GIVEN INFORMATION:

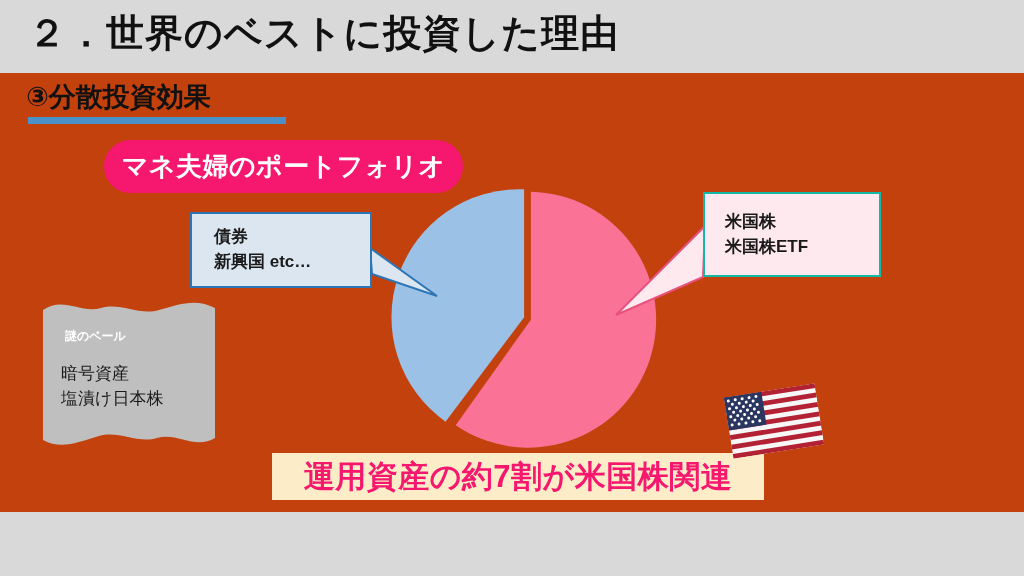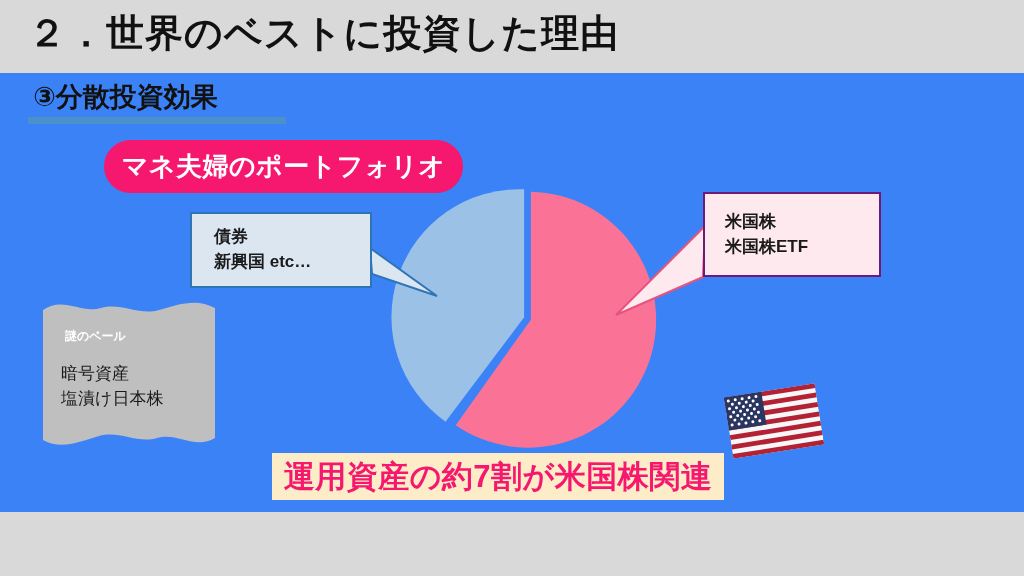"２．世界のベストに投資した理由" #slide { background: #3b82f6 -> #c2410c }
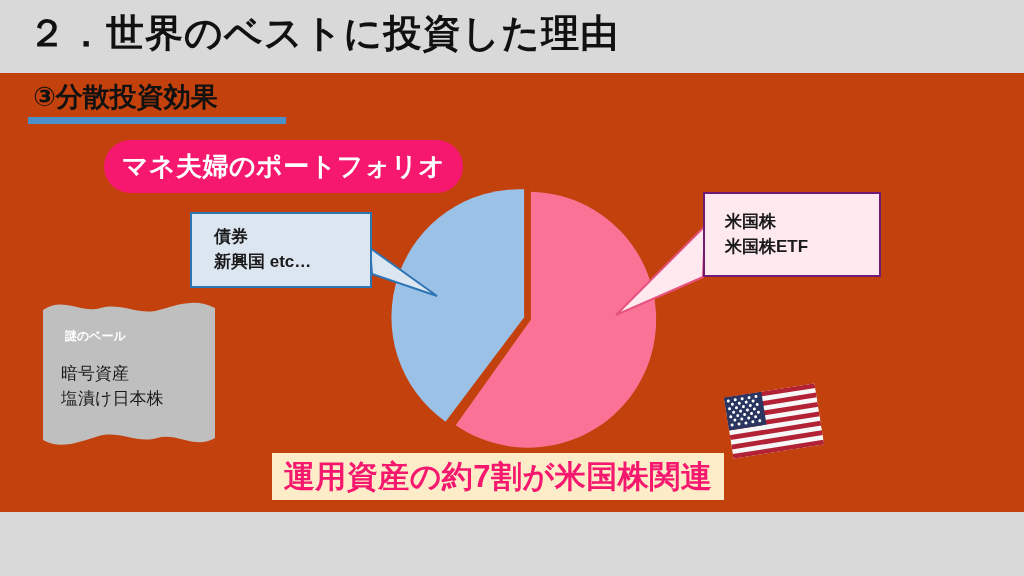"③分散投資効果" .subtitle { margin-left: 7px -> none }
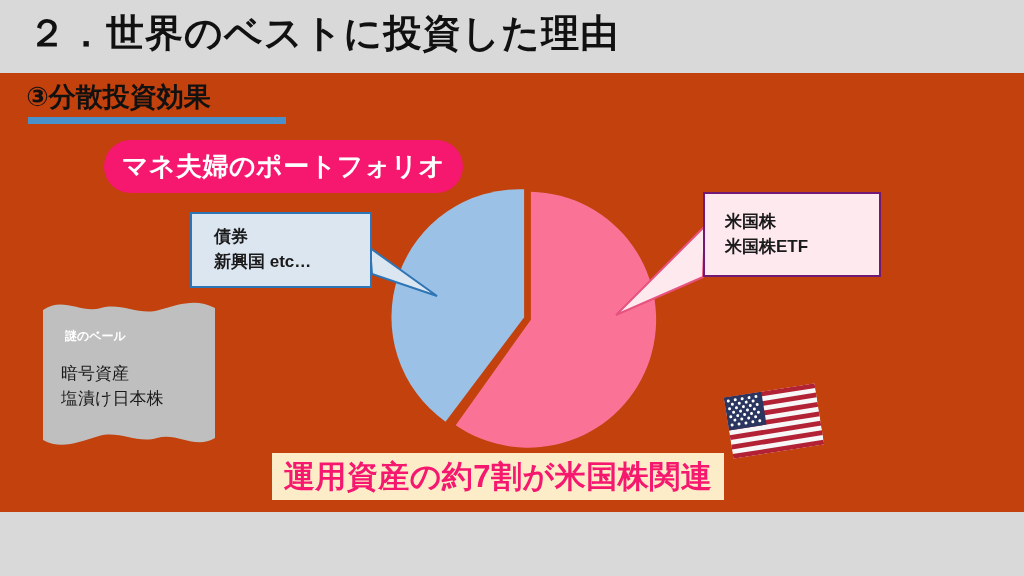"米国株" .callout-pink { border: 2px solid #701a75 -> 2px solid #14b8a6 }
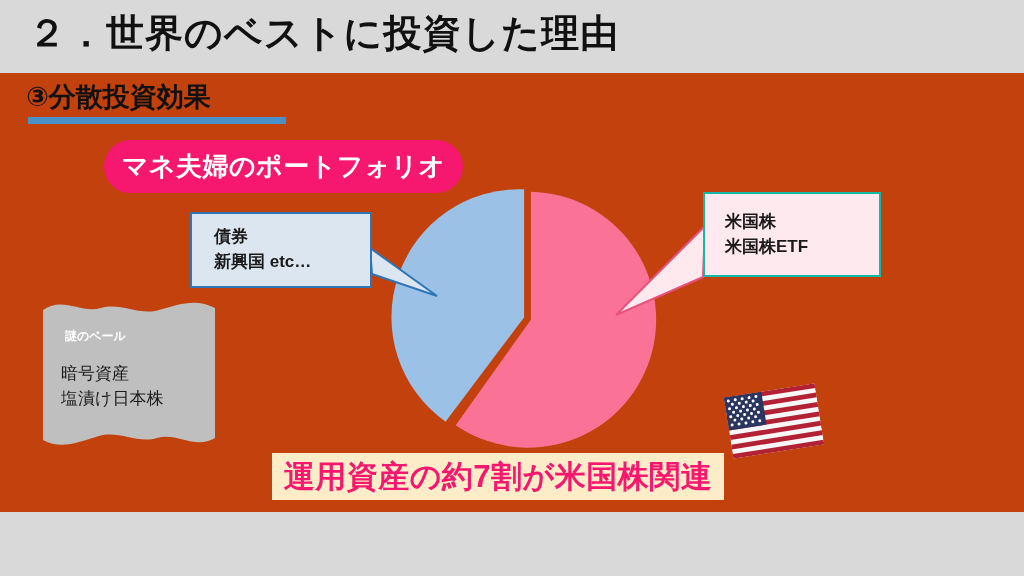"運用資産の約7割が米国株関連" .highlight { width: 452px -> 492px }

--

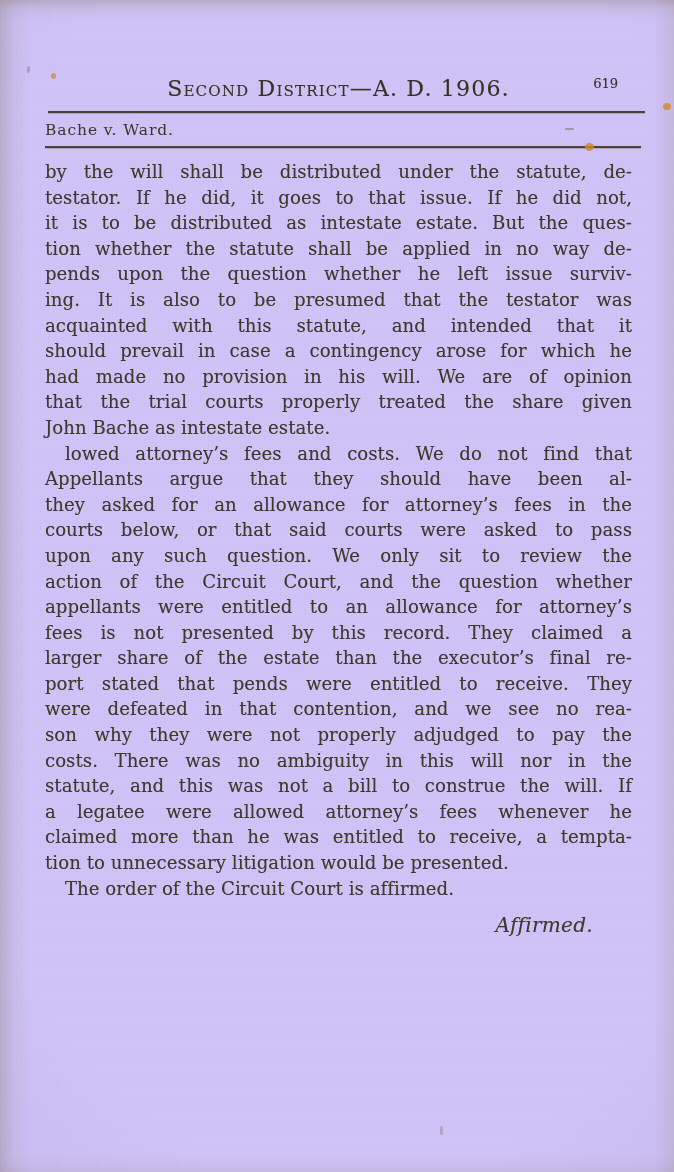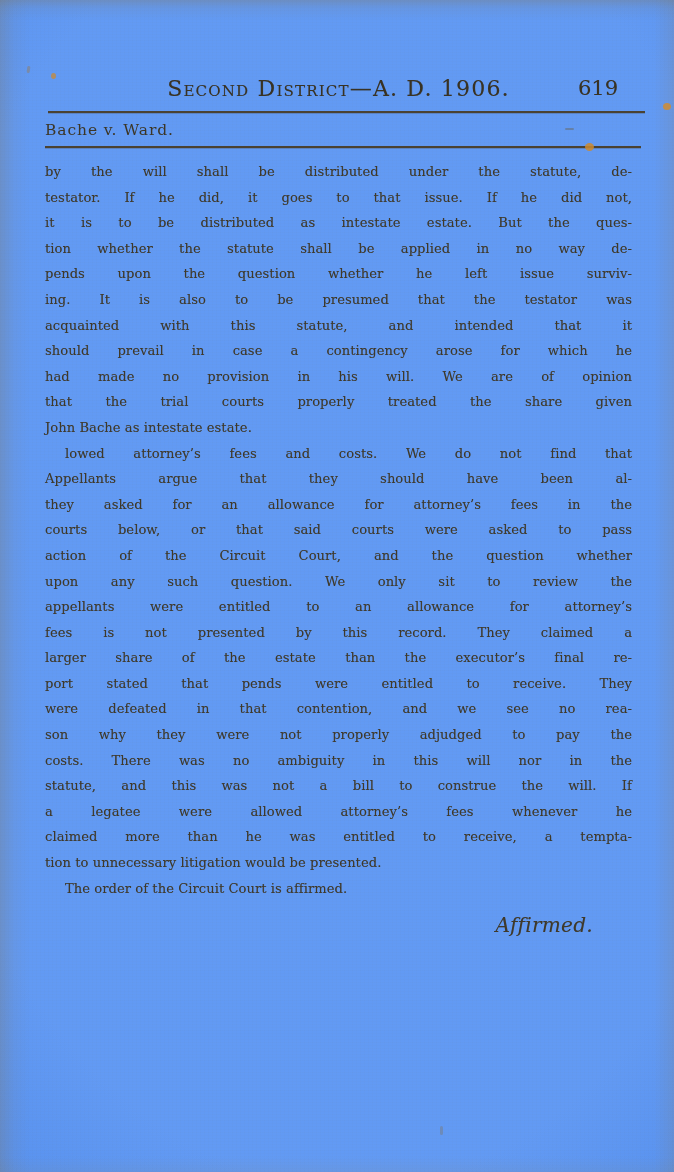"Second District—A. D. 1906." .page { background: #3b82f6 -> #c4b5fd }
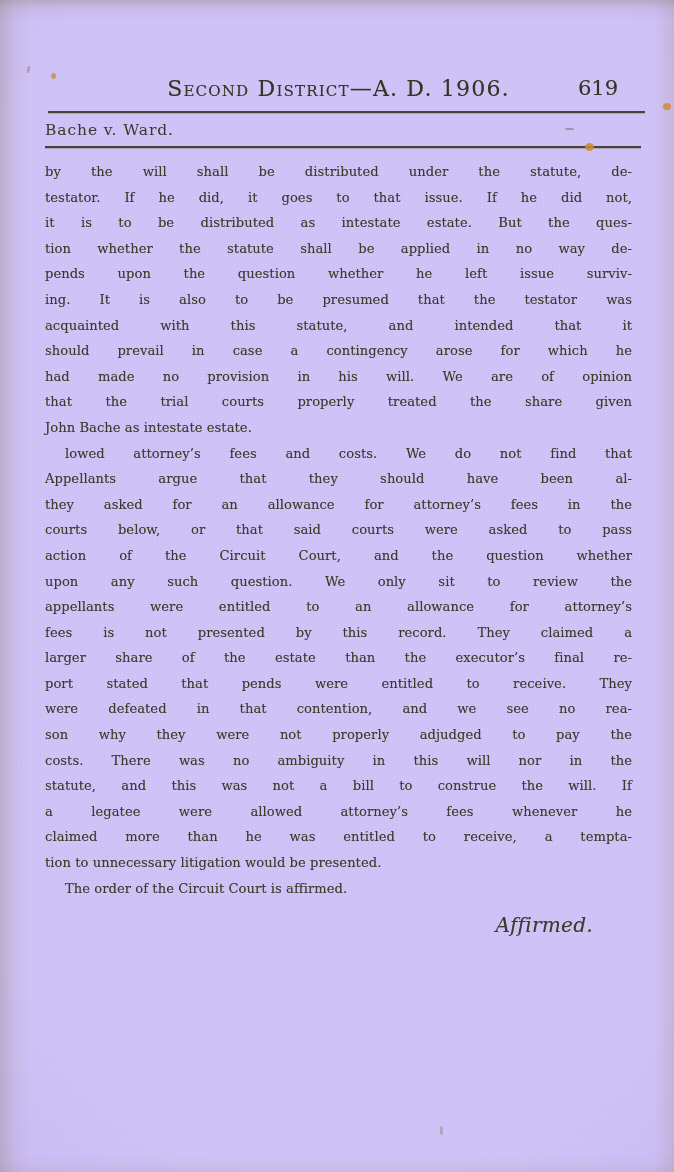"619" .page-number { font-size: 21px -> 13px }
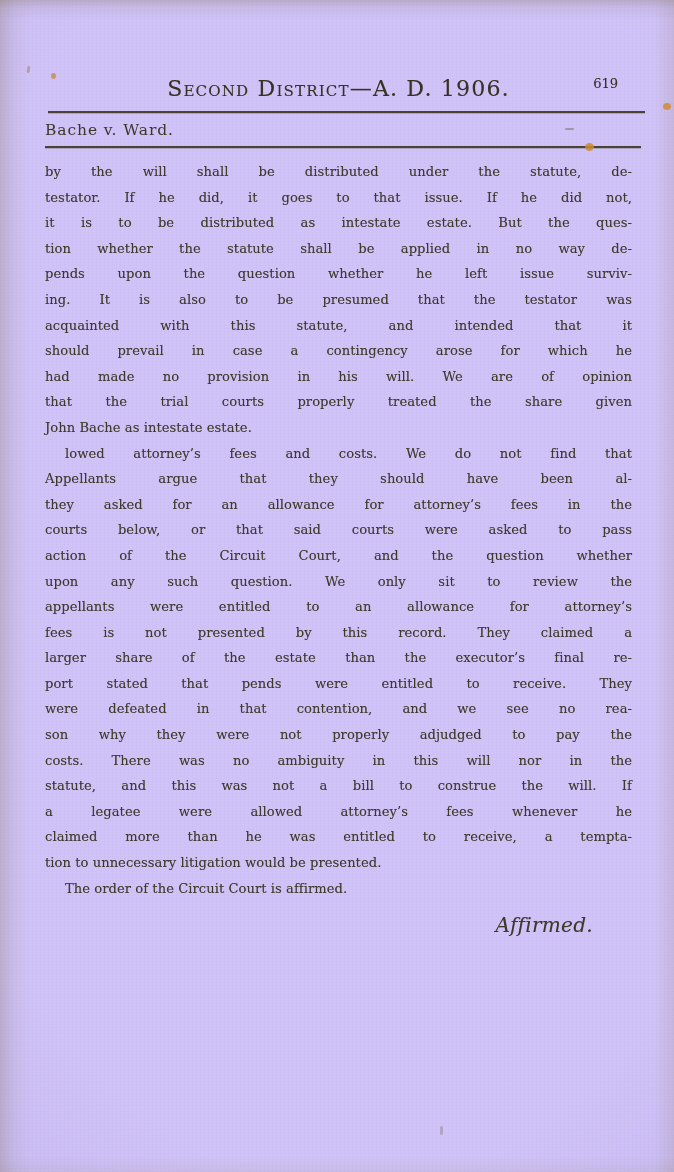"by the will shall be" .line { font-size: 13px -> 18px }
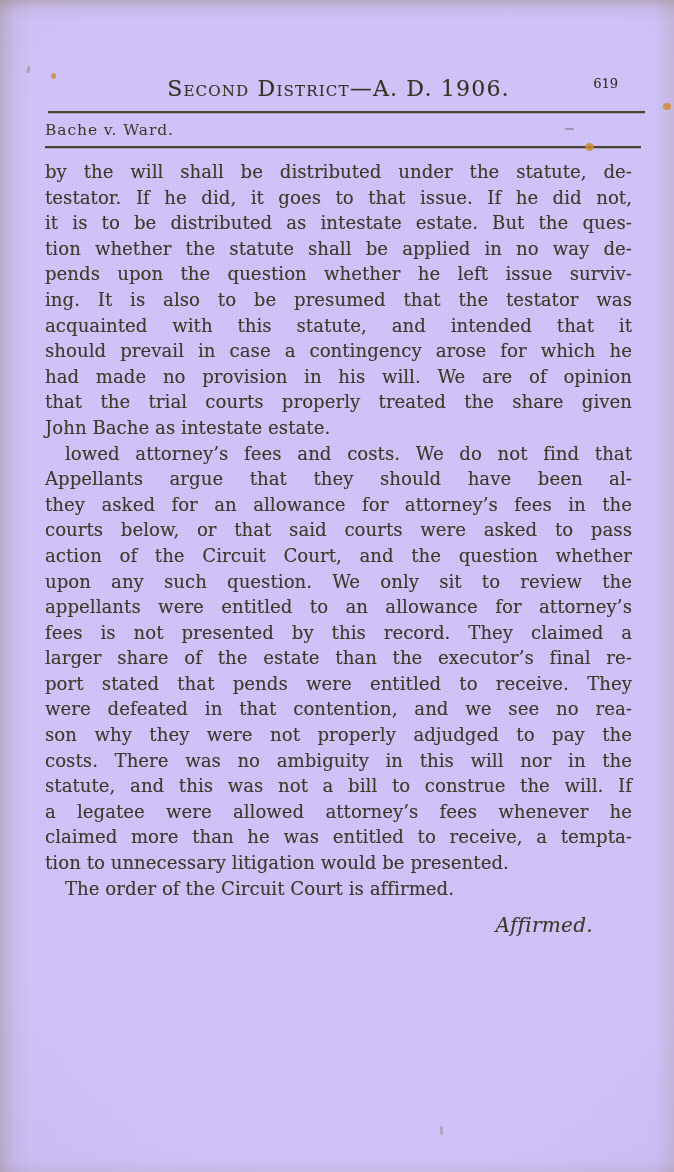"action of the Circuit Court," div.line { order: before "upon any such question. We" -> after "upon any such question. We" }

EXERCISE DESCRIPTION: Starting at the line above with "the will shall", output every line exactly up to and including the line with "of the Circuit", but none of the pictures.

ANSWER TO THIS EXERCISE:
"by the will shall be" .line { font-size: 13px -> 18px }
"action of the Circuit Court," div.line { order: before "upon any such question. We" -> after "upon any such question. We" }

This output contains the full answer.